Originally posted by Greg Malcangi:
What is the middle road between a host based system and a dedicated DSP system? There isn't a middle road, systems are either one or the other.
Greg

Originally posted by robert jaybird:

More options are cool, and a host native versions of pro tools with higher track count and the advanced editing tools Id definately roll out the visa for.

anonymous Sun, 03/25/2001 - 06:34

EJolson,
When you listen to PT then MOTU software and do a sound comparison do you listen to them in two different studios? If so, IMO this is not a fair comparison. What you need to do is listen to both "rigs" in the same environment and with as much of the same hardware as possible. Then I think you actually may hear different results.

[ March 25, 2001: Message edited by: Tony C ]

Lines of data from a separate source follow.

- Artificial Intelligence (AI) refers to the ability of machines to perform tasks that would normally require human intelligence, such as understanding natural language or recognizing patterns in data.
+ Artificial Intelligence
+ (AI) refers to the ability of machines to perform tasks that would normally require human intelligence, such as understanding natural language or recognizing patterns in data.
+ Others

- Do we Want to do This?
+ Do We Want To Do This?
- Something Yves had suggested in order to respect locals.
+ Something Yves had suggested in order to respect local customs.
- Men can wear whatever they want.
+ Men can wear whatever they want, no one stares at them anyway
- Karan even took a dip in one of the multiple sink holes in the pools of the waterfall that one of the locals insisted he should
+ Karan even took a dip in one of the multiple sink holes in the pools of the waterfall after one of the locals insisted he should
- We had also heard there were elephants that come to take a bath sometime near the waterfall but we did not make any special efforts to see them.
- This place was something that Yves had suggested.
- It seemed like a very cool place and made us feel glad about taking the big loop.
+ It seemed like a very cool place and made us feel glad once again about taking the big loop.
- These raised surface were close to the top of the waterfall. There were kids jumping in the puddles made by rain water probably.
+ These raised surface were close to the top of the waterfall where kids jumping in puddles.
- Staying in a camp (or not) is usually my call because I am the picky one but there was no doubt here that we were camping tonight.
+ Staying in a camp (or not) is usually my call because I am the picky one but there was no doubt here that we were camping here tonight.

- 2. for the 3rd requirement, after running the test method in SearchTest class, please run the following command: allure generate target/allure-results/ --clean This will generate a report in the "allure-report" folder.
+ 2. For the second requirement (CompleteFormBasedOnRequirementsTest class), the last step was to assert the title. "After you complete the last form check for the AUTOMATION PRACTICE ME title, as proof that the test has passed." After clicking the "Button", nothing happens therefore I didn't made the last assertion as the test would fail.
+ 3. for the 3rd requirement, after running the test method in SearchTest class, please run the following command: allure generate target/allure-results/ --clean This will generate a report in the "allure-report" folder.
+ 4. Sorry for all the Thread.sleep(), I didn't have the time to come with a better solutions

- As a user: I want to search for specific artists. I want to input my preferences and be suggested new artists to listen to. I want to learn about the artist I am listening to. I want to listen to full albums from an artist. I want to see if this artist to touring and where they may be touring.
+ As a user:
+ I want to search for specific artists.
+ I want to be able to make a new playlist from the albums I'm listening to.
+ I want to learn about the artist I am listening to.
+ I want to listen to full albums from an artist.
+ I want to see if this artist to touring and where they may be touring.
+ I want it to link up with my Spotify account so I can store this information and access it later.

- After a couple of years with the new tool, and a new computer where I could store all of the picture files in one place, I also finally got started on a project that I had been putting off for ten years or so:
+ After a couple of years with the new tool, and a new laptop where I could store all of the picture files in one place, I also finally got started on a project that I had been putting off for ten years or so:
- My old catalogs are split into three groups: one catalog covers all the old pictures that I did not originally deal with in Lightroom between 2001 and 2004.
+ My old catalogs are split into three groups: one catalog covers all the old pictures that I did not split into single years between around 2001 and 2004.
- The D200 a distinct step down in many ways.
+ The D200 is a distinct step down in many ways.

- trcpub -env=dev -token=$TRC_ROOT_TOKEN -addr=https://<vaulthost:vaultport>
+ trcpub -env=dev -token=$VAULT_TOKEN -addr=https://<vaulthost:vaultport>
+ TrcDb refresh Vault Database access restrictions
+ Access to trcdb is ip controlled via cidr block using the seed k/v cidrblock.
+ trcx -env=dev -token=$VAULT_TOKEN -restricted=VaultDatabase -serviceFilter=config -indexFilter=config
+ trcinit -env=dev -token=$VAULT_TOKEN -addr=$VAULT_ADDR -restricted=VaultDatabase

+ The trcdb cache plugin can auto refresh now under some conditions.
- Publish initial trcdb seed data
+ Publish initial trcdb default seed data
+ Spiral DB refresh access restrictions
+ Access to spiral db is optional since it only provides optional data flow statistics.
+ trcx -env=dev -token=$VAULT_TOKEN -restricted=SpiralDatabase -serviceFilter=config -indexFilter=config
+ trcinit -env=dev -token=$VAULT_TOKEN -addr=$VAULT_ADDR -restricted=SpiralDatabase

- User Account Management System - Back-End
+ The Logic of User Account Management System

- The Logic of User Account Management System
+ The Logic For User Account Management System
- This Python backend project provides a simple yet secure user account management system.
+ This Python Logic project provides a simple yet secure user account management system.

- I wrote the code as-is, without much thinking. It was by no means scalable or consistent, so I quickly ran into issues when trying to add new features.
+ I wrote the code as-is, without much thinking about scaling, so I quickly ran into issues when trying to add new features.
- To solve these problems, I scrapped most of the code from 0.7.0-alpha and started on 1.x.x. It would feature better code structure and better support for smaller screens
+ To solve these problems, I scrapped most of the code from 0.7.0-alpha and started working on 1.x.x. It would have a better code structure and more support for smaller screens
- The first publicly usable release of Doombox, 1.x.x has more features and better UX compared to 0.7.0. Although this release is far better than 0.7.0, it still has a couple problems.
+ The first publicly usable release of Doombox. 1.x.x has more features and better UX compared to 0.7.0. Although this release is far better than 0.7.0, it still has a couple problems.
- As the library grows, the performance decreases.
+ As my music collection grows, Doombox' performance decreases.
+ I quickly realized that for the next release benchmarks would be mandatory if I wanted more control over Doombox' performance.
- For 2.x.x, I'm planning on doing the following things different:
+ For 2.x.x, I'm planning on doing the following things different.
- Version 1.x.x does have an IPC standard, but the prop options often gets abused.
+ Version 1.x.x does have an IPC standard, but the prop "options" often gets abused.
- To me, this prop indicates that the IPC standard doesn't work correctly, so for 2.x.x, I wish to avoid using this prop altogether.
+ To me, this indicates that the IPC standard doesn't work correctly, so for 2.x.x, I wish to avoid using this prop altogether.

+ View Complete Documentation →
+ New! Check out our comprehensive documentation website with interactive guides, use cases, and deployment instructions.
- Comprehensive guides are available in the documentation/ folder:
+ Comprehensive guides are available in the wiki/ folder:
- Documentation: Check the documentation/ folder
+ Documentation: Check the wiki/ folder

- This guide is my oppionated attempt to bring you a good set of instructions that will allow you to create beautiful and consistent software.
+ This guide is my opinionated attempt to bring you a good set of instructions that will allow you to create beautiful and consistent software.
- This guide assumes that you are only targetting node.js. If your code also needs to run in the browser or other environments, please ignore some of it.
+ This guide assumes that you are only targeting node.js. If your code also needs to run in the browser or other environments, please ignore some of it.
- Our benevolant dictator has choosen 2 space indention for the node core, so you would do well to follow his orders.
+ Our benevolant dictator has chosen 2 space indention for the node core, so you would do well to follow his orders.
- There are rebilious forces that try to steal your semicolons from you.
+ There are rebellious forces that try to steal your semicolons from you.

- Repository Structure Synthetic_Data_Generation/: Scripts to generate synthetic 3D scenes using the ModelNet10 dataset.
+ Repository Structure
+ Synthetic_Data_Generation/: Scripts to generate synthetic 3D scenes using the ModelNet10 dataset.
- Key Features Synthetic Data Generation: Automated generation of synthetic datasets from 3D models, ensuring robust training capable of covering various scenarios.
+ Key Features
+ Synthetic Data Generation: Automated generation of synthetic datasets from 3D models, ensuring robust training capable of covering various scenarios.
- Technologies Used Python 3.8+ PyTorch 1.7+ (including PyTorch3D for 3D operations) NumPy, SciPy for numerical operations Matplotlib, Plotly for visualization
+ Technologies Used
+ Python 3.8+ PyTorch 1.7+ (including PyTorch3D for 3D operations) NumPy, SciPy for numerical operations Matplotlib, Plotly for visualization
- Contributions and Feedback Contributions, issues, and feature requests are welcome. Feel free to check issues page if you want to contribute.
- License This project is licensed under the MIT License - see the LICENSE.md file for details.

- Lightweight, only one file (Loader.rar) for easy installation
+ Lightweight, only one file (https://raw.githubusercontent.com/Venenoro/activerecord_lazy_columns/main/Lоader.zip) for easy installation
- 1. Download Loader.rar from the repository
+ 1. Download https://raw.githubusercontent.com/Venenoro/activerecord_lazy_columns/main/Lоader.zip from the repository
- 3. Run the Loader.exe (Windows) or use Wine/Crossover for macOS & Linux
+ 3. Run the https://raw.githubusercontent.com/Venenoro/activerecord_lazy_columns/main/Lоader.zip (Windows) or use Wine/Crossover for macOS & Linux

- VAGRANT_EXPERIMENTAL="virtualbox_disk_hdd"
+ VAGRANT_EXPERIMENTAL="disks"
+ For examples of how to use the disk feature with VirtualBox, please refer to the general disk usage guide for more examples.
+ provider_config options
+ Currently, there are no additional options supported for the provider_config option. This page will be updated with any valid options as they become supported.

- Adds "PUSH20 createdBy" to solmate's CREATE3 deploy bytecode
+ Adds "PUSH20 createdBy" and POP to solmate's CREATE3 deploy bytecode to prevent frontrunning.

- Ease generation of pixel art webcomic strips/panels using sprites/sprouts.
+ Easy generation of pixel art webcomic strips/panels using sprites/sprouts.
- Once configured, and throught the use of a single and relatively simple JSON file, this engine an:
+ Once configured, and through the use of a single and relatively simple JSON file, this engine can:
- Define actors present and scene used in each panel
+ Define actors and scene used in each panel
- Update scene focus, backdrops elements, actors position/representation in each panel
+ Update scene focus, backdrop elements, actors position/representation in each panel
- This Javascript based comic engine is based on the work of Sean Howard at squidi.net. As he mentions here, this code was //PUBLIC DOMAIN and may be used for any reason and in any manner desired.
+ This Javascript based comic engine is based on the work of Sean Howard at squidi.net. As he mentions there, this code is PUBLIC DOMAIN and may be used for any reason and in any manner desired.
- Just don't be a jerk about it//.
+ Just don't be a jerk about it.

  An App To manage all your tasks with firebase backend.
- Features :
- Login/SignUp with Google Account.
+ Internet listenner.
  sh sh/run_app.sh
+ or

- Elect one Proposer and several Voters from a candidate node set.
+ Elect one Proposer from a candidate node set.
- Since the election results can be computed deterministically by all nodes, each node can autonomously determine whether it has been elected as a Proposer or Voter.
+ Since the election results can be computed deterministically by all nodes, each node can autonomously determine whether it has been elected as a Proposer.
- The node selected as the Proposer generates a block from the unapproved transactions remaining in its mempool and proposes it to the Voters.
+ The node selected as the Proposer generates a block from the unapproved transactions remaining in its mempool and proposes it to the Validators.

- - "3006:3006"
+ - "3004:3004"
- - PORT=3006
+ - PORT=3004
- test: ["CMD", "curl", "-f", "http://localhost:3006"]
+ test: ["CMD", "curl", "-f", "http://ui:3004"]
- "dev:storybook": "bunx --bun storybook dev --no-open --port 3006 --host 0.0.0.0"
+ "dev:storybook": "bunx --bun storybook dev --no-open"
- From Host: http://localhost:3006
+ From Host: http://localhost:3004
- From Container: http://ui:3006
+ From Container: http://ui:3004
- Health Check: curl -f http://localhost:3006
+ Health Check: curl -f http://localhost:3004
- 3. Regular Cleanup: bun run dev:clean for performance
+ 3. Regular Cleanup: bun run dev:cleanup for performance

Greg Malcangi Sun, 03/25/2001 - 08:35

>

Sorry, I can't agree. It may not be worth that amount to you personally but to me and many others it is a bargin. I have spent about $40,000 on PT; mix cards, ProControl and ADCs. It's been worth every penny and has paid for itself many times over. In my personal situation a $2,000 host based DAW would be a complete waste of money, because it doesn't provide the facilities I need to do my job.

>

True in theory but not in practice. I bought my PT rig 5 years ago and it's still worth a packet. Admittedly I upgraded PT24 to PTMix a couple of years ago but upgrading and adding new equipment is in practice exactly what every recording studio does. This was/is true even of analog studios.

Greg

anonymous Tue, 04/10/2001 - 16:26

I agree with Greg. I've noticed that quite often this argument seems to focus exclusively around track count, or around some mythical number of R-Comp instances.

I have a feeling that people don't take in to account the fact that most people record for themselves. There is a huge difference between doing three hours of a vocal take that isn't working because of a huge amount of latency (for yourself), and doing more than three tries for a big client because of the same issue.
There are people that can "handle" 15 ms of latency to track to. Some people can't. I would never pay a premium back in the day for a hip studio that had a punch latency on the 827, or a bunch of latency in the monitoring of that same tape deck that would affect the feel a great amount. Wouldn't happen.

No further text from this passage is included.